I'm trying to find a way to import them all into r in such a way that the subdirectory name for each file populates a column in the datafile.我试图找到一种方法将它们全部导入到 r 中,这样每个文件的子目录名称就会填充数据文件中的一列。

I have generated a list of the files using list.files(), which I've called tto_refs.我已经使用 list.files() 生成了一个文件列表,我称之为 tto_refs。

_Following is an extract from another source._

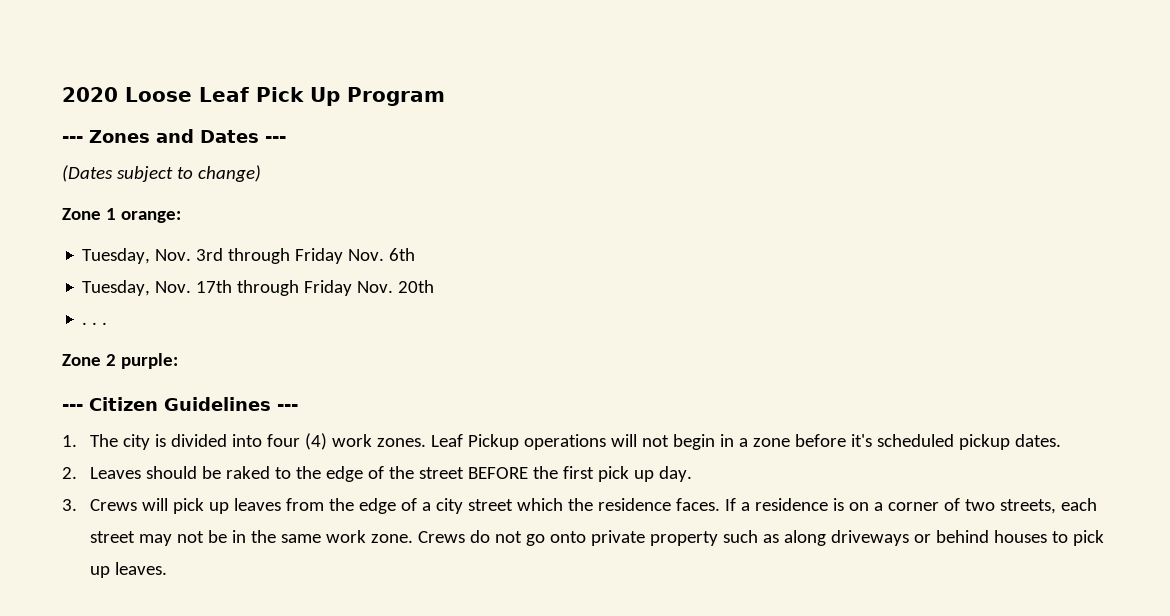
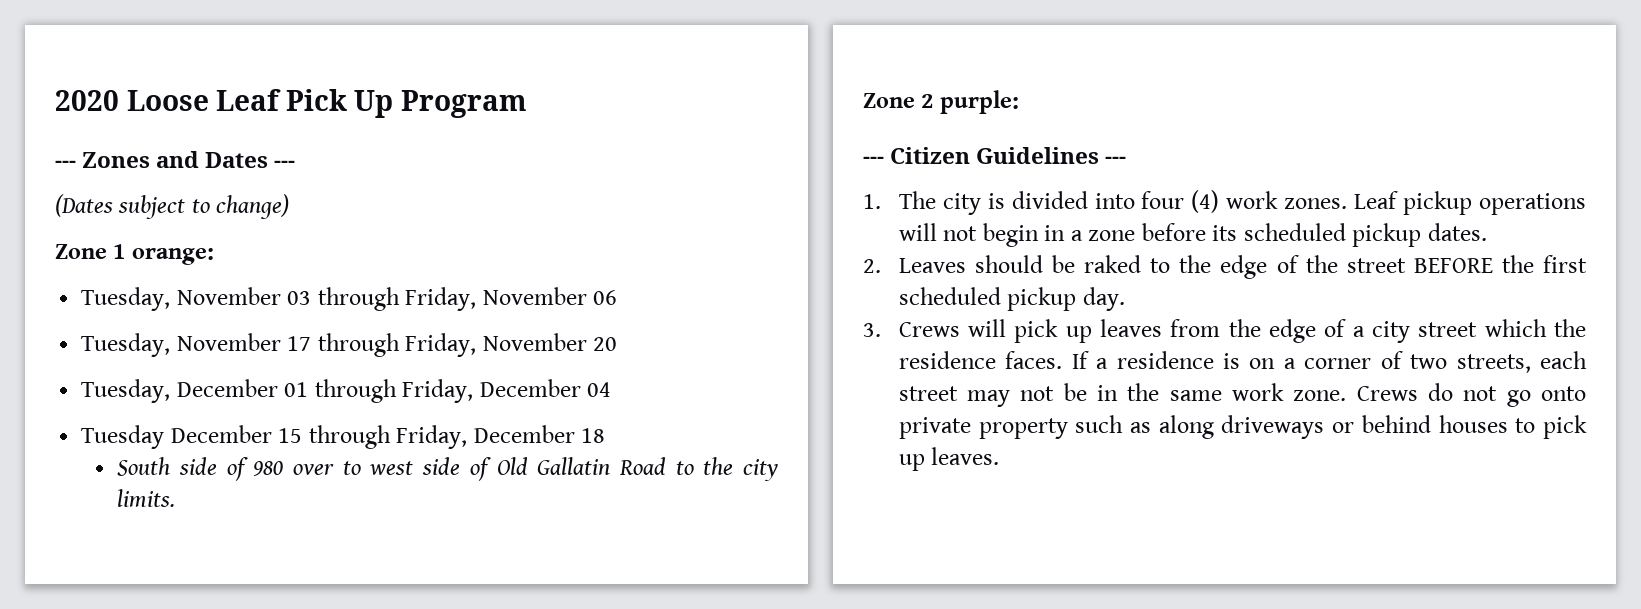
[155,248,416,264] [82,280,435,296] [82,322,108,325] Nov. 3rd through Friday Nov. 6th // Tuesday, Nov. 17th through Friday Nov. 20th // . . . -> [176,287,618,311] [81,333,618,357] [81,379,612,403] [81,425,606,449] [117,457,779,481] [117,489,176,507] November 03 through Friday, November 06 // Tuesday, November 17 through Friday, November 20 // Tuesday, December 01 through Friday, December 04 // Tuesday December 15 through Friday, December 18 // South side of 980 over to west side of Old Gallatin Road to the city limits.
[468,434,520,450] Pickup -> [1403,191,1473,215] pickup
[851,434,873,447] it's -> [1212,225,1238,241] its
[598,466,655,482] pick up -> [898,287,1077,311] scheduled pickup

head(tto_refs) 1 "210119/210115 2021-01-19 16-28-14/REF TTO-210119.D/REPORT01.CSV" "210122/210115 2021-01-22 14-49-41/REF TTO-210122.D/REPORT01.CSV"头(tto_refs) 1 "210119/210115 2021-01-19 16-28-14/REF TTO-210119.D/REPORT01.CSV" "210122/210115 2021-01-22 14-4102-TTO-210119- .D/REPORT01.CSV”
[3] "210127/210127 2021-01-27 09-39-15/REF TTO-210127_1.D/REPORT01.CSV" "210127/210127 2021-01-27 09-39-15/REF TTO-210127_2.D/REPORT01.CSV" [3] "210127/210127 2021-01-27 09-39-15/REF TTO-210127_1.D/REPORT01.CSV" "210127/210127 2021-01-27 09-39-1212DTO-210127_1.D/REPORT01.CSV" /REPORT01.CSV"
[5] "210127A/210127 2021-01-28 15-57-40/REF TTO-210127A_1.D/REPORT01.CSV" "210127A/210127 2021-01-28 15-57-40/REF TTO-210127A_2.D/REPORT01.CSV" [5] "210127A/210127 2021-01-28 15-57-40/REF TTO-210127A_1.D/REPORT01.CSV" "210127A/210127 2021-01-28 15-57-2001D/REPORT01.CSV" /REPORT01.CSV"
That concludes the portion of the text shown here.